**WORK ITEM**: In the data below, find every line with the word "pick" and copy it out.

Records from a dataset
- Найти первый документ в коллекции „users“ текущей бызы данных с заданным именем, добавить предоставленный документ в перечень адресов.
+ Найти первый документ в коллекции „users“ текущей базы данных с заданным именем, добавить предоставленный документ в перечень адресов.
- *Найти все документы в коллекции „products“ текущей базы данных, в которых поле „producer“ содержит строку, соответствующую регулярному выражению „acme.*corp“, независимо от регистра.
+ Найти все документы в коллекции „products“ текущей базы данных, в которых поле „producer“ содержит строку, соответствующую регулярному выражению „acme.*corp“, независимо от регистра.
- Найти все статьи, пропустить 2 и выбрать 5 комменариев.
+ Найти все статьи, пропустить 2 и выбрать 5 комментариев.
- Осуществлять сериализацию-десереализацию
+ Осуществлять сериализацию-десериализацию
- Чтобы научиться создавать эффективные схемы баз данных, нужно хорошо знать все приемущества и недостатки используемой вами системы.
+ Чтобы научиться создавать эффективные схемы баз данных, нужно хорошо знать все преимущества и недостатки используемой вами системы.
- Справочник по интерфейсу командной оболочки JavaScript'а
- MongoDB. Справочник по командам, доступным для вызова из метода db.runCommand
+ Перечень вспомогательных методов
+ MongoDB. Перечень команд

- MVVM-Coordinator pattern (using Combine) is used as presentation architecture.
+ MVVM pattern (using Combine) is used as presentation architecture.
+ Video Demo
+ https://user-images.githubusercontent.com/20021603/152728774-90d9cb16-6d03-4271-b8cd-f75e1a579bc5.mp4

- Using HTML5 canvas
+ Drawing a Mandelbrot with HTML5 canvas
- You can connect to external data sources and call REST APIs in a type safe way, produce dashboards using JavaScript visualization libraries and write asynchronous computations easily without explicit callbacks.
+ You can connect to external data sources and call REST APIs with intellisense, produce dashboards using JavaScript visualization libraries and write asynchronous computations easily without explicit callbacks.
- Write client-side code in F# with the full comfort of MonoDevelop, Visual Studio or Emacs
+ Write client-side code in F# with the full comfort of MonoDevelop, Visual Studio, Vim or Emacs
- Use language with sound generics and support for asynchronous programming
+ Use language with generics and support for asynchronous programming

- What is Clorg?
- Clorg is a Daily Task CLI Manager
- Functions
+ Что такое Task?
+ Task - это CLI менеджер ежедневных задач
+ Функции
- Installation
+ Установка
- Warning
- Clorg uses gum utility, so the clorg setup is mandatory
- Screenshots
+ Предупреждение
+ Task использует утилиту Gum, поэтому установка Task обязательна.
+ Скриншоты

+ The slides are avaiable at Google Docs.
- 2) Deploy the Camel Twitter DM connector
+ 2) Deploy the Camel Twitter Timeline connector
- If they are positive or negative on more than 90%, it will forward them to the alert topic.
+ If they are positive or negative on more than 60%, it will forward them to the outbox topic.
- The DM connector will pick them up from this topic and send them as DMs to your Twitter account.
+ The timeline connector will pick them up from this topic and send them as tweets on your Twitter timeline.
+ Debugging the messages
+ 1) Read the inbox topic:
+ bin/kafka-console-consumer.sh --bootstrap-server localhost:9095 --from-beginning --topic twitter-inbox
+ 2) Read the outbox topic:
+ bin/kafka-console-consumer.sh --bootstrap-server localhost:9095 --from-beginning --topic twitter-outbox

**OUTPUT OF THE EXERCISE**:
- The DM connector will pick them up from this topic and send them as DMs to your Twitter account.
+ The timeline connector will pick them up from this topic and send them as tweets on your Twitter timeline.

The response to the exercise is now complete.